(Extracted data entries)
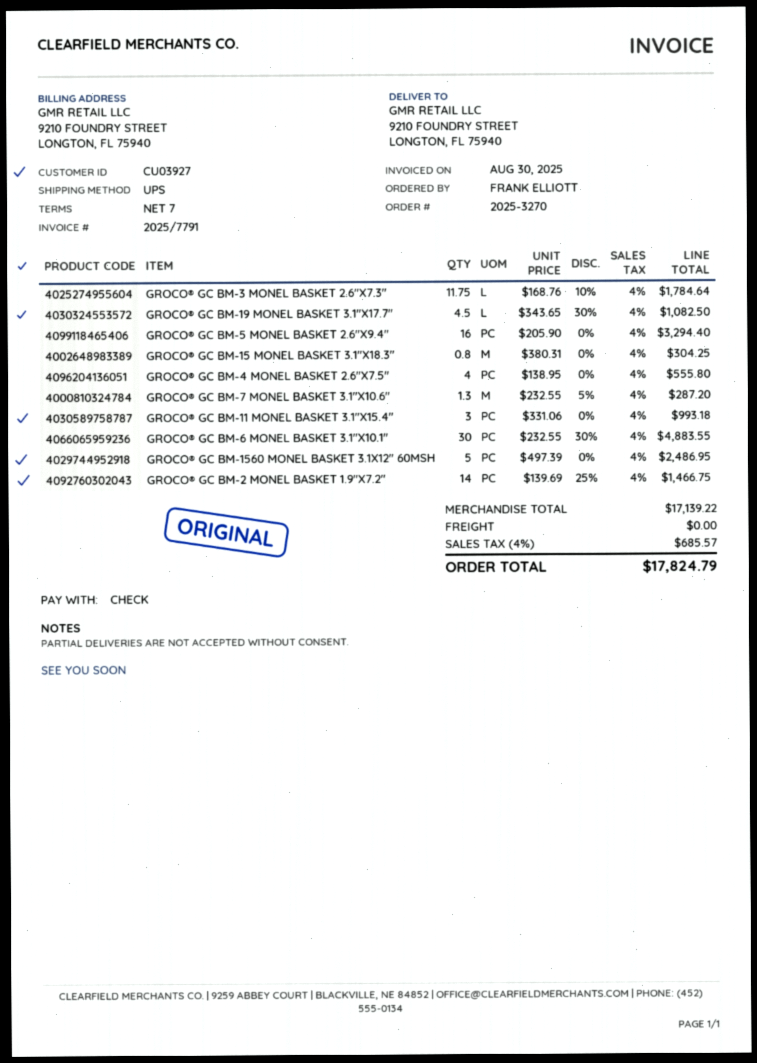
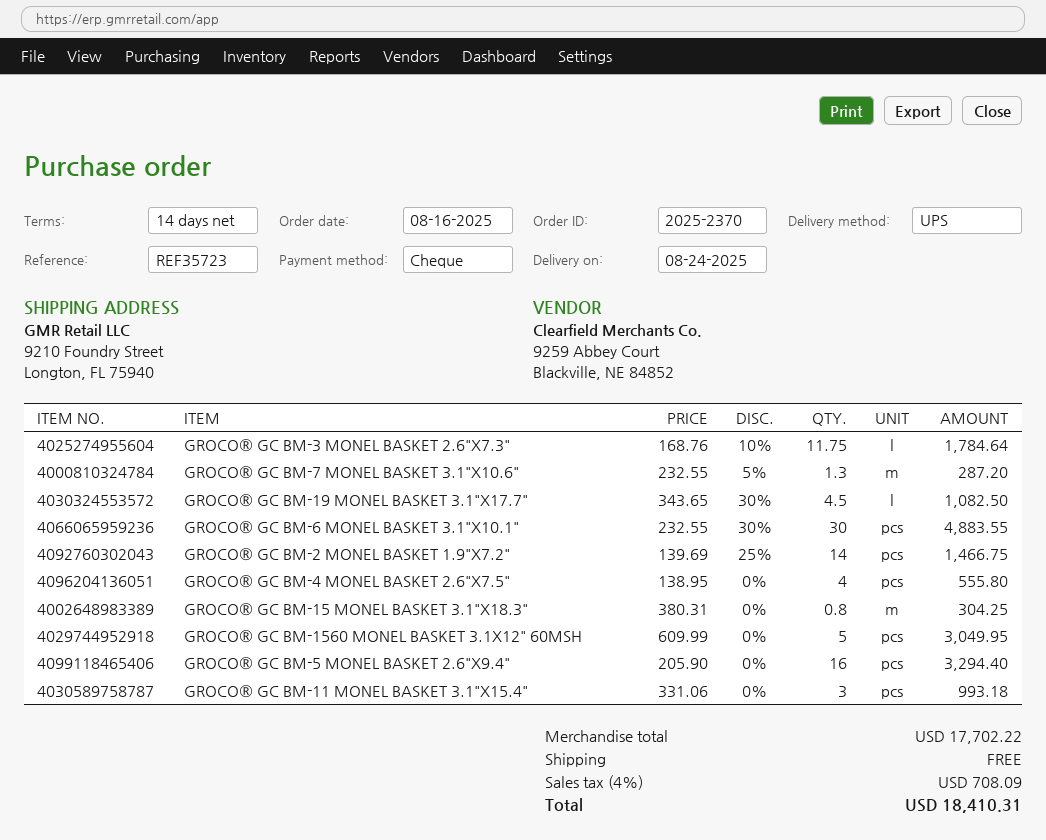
order number: 2025-3270 -> 2025-2370
payment terms: 7 days -> 14 days
GROCO® GC BM-1560 MONEL BASKET 3.1X12" 60MSH: 5 x 497.39 = 2486.95 -> 5 x 609.99 = 3049.95
subtotal: 17139.22 -> 17702.22
tax: 4% = 685.57 -> 4% = 708.09
total: 17824.79 -> 18410.31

### Task:
What must be returned is the line with "subtotal: 17139.22 -> 17702.22" plus every line after it to the end of the entries, exactly as they appear.

### Exercise solution:
subtotal: 17139.22 -> 17702.22
tax: 4% = 685.57 -> 4% = 708.09
total: 17824.79 -> 18410.31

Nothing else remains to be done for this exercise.